Les enfants spectateurs ouvraient à chaque fois des yeux curieux et passionnés, c'était trop mignon.
et les petits qui dansaient étaient à fond dans leur rôle !
Les derniers à passer étaient les First Standard, c'est à dire, l'équivalent des CP. Leur dernier chant, Jingle Bells a été repris par tous les enfants, tout au moins le refrain, c'est pourquoi sur le film, le volume sonore augmente à ce moment là. Ils étaient tous heureux de chanter des chants de Noël!
Le concert fini, nous soufflions.... la pression et l'angoisse étaient retombées .... les enfants étaient heureux, les instit aussi. Et moi, j'étais contente de voir qu'on pouvait progresser, mais que le chemin était encore bien long, donc je vais me remettre au boulot avec joie!

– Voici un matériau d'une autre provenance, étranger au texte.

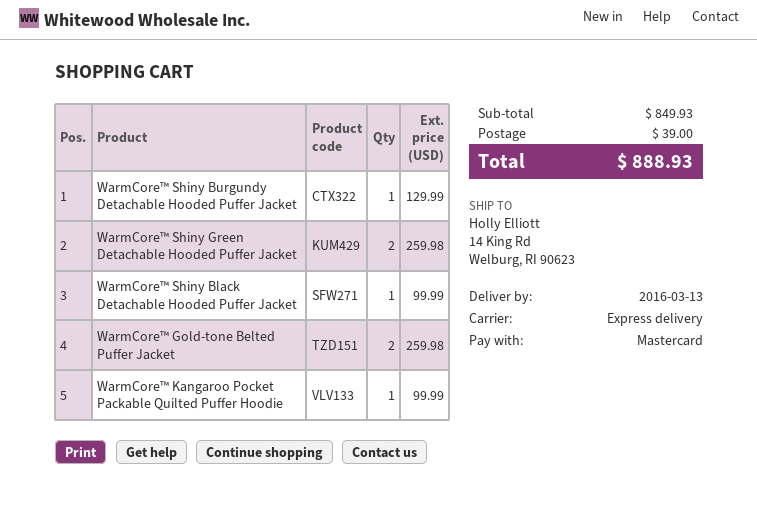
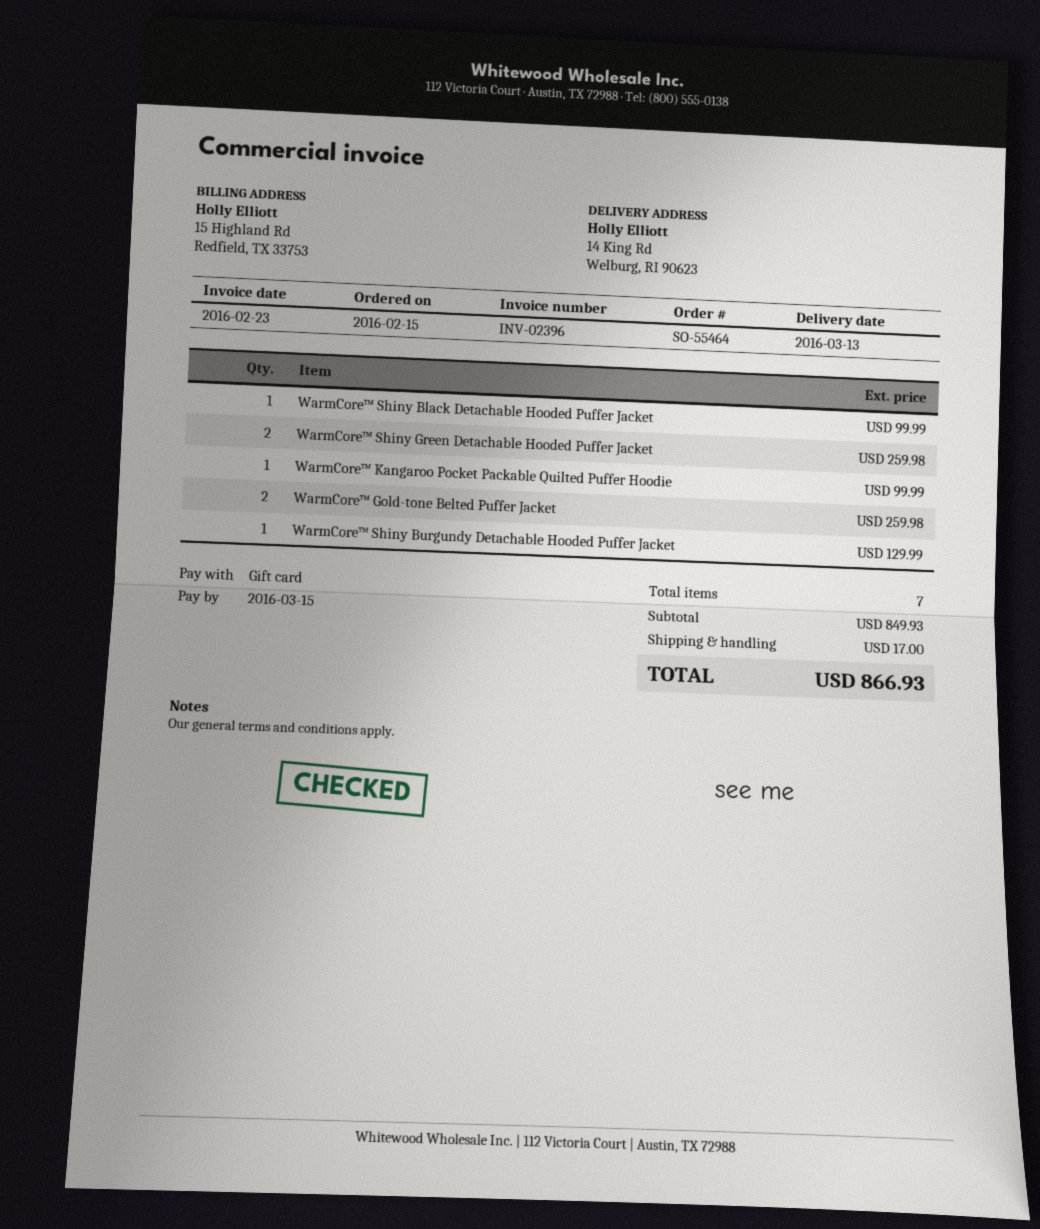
payment method: Mastercard -> gift card
shipping: 39.00 -> 17.00
total: 888.93 -> 866.93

Toutes les instit voulaient être prises en photos avec les bénévoles, retardant ainsi notre départ mais c'était bien sympa!
On remonte dans le bus, prêts pour les deux heures de route nécessaires pour rejoindre Pune. La fatigue, la chaleur et l'énergie dépensée nous aident à plonger doucement dans la somnolence lorsque le bus s'arrête au milieu de la campagne pour laisser traverser un troupeau de chèvres.
Seraient-ils en route vers Bethléem?